Continuing to make choices so that their results stick was a big theme on the night’s episode. Sansa and The Hound have a beautiful moment together in the midst of the celebration where they both reflect on the literal road not taken - he suggests that had she left King’s landing with him so many seasons ago, Sansa would have been spared all of the terrible things she experienced via Joffrey, Ramsey Bolton and more. The Hound is a man consumed by trauma and he lives a life full of regret and reflection; if only X had happened, Y would have been good instead of bad. But Sansa’s pain, and resulting maturity, has outpaced his; there’s no easy or One Right Way to come to terms with rape and abuse, but in that moment she evidences the choice she has made - to accept her experiences and allow herself, to whatever degree she can, to learn and grow from them, and most of all to move on gracefully. Perhaps it’s horrible to accept or endorse the notion that the world only presents us with the adversity that it knows we can handle, but beneath that spiritual platitude is an underlying truth that learning how to cope, how to repair ourselves, starts with not trying to relive or reimagine the past.

Then of course there’s Jaime, who is deeply uneasy with the realization that he loves Brienne, who definitely loves him back. The consummation of their relationship was a bittersweet prelude to Jaime’s quite frankly impossible philosophical and humanistic position - to choose between his newfound allies and the metastasized, dysfunctional, poisonous relationship he’s had his entire life with Cersei. I think it’s too easy to attribute Brienne’s sadness as he leaves to feelings of romantic disappointment; that’s absolutely there, but the language she uses is not to encourage him to stay, and specifically stay with her as her partner, but to remind him that he is not the sum of the terrible things that he has done as Cersei’s brother, her lover, her defender. She is heartbroken that he lacks the strength to make the choice, again, to be a good man, after temporarily abandoning being a bad one.

Cersei, meanwhile, chose a long time ago, and for better or for worse, she is determined to make the same choice again and again until everyone who opposes her dies, or she does. Tyrion’s pleas for mercy and for moderation - for even a calculated sense of empathy, much less for Missandei’s life - is the choice he cannot stop making, desperately hoping for the best from those in power around him and choosing based on that hope instead of, say, Varys’ ice-cold but likely far more accurate assessment of what is to come. All of which leaves at least one enormous choice for Dani: will she abdicate the throne to her rightfully deserving nephew Jon? How could she possibly? How could anyone possibly relinquish that much power and authority after literally growing up to believe it was yours by birthright? It seems insurmountable.

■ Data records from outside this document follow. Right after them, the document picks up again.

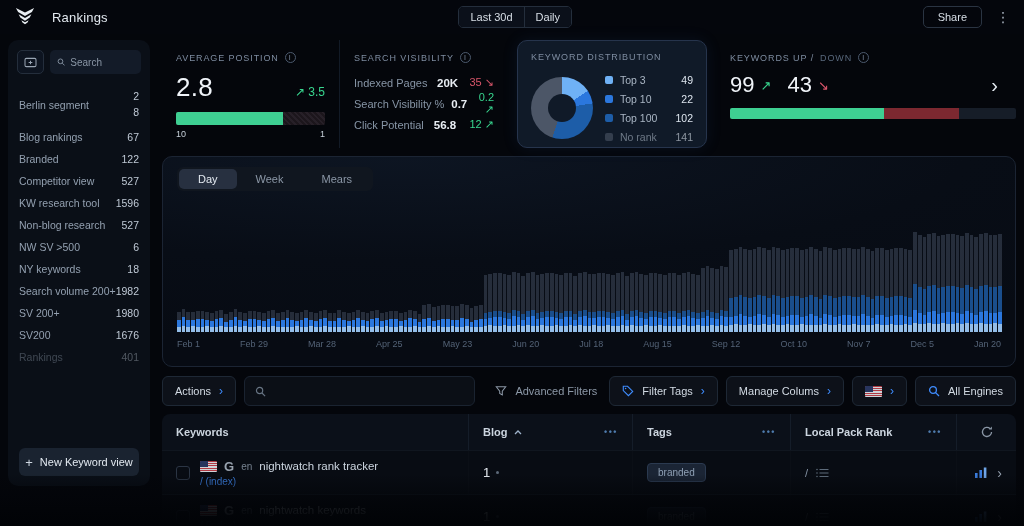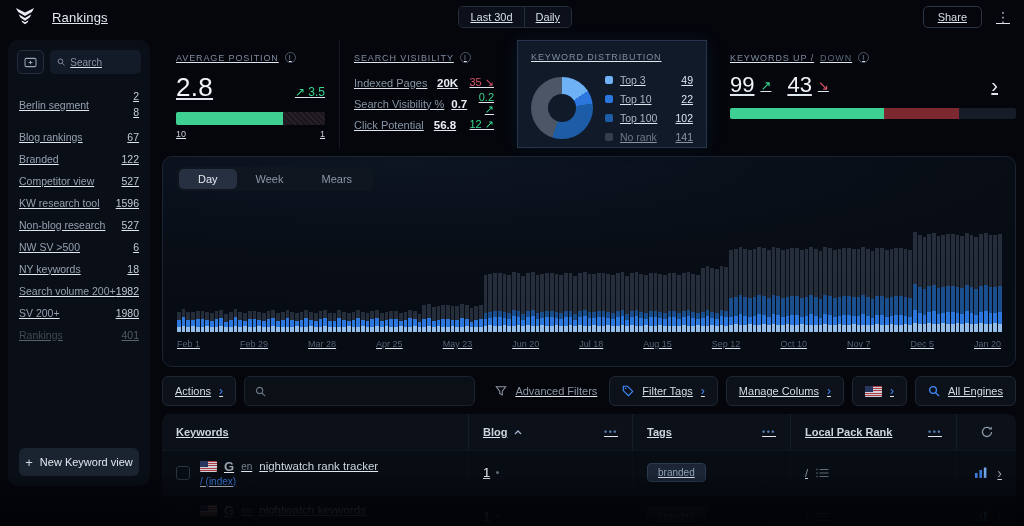"Rankings" #app { text-decoration: underline -> none }
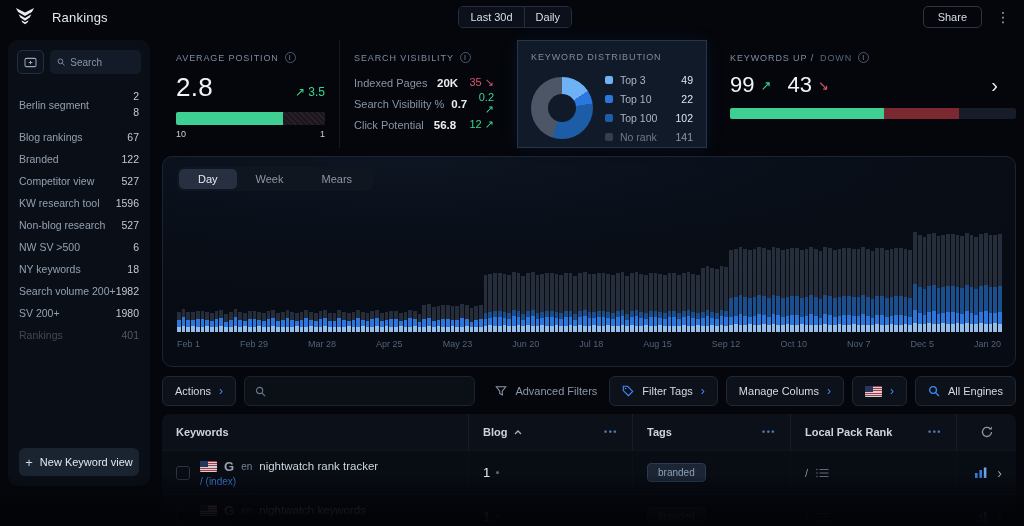"KEYWORD DISTRIBUTION" .kd-card { border-radius: 0 -> 10px }
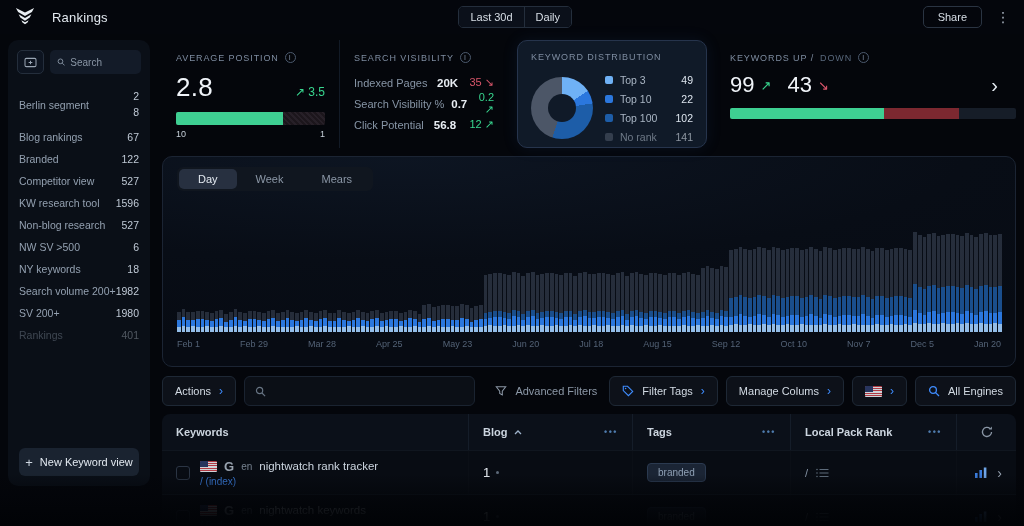"SV200" div.side-item { html: none -> <div> <span>SV200</span> <span>1676</span> </div> }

But then again, maybe that righteous fury, that desperation, those utterly calculated decisions and sacrifices are all a prelude to the benevolence and humanity Dani promised, and evidenced, long before she had enough power to claim the throne in the first place. One supposes the actual choice she faces, over and over, is the one to be the change that she wants to see in the world, to put a perfectly corny point on it, and to live up to the promises made. If Game of Thrones has reinforced any worldview, it’s that people are slaves to their nature; “The Last of the Starks” serves as an important reminder precisely what each of these characters’ natures are, and suggesting that no matter what happens, and especially no matter what we want to see happen, perhaps we shouldn’t be surprised - and choose to accept what it is rather than wishing for what it wasn’t.